RECORDS SHOWN:
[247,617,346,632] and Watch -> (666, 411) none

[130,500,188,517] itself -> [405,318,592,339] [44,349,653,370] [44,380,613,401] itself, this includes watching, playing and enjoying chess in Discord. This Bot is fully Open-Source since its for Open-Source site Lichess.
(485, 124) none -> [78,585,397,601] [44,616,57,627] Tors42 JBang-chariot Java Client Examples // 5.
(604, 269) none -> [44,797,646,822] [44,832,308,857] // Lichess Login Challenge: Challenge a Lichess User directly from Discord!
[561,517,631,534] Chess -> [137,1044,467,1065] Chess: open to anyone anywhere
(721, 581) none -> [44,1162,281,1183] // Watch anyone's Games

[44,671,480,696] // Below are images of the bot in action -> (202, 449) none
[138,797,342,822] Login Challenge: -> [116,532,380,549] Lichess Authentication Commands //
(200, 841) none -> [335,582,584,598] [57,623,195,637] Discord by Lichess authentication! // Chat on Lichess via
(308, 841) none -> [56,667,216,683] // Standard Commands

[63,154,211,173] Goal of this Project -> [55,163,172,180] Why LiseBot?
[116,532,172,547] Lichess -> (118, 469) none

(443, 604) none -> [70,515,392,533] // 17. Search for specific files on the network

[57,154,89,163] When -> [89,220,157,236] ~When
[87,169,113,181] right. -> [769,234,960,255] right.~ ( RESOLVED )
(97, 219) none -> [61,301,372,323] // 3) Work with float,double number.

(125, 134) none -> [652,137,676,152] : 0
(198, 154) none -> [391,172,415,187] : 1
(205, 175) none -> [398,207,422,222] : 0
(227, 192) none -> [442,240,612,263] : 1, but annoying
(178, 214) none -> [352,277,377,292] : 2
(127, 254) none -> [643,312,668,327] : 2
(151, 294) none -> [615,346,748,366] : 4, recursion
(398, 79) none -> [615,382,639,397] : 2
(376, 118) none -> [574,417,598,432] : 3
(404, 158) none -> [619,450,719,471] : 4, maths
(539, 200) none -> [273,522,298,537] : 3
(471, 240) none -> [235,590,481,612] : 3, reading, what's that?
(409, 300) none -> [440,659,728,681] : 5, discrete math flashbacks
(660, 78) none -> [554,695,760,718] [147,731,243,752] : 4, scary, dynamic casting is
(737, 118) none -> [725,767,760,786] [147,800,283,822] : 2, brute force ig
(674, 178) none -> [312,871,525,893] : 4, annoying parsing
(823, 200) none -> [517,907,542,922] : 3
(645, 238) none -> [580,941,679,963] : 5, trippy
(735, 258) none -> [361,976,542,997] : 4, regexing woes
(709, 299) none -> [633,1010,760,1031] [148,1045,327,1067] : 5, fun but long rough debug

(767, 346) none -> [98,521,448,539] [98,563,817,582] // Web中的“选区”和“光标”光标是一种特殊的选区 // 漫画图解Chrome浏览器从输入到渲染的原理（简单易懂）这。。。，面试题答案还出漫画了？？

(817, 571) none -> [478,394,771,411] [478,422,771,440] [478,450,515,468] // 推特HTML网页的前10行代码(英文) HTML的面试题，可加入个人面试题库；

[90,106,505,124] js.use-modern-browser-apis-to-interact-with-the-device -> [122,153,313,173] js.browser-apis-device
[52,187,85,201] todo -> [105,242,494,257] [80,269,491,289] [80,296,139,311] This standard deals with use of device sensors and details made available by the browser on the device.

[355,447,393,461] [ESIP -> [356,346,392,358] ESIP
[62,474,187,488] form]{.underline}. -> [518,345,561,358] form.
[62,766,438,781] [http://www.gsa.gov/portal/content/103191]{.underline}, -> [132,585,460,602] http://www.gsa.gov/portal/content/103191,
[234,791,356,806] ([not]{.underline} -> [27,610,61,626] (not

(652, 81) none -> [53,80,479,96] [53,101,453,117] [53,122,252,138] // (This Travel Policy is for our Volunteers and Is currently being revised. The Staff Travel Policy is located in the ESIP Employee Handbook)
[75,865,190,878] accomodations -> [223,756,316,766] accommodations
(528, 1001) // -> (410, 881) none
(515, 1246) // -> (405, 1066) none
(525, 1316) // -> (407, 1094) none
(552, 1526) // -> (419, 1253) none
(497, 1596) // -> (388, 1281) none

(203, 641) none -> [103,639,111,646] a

TASK STATEMENT:
Using the data above, extract exactly the lines from the one that holds "(398, 79) none -> [615,382,639,397] : 2" to the one that holds "(409, 300) none", both ends included, and no others.

ANSWER FOR THE TASK:
(398, 79) none -> [615,382,639,397] : 2
(376, 118) none -> [574,417,598,432] : 3
(404, 158) none -> [619,450,719,471] : 4, maths
(539, 200) none -> [273,522,298,537] : 3
(471, 240) none -> [235,590,481,612] : 3, reading, what's that?
(409, 300) none -> [440,659,728,681] : 5, discrete math flashbacks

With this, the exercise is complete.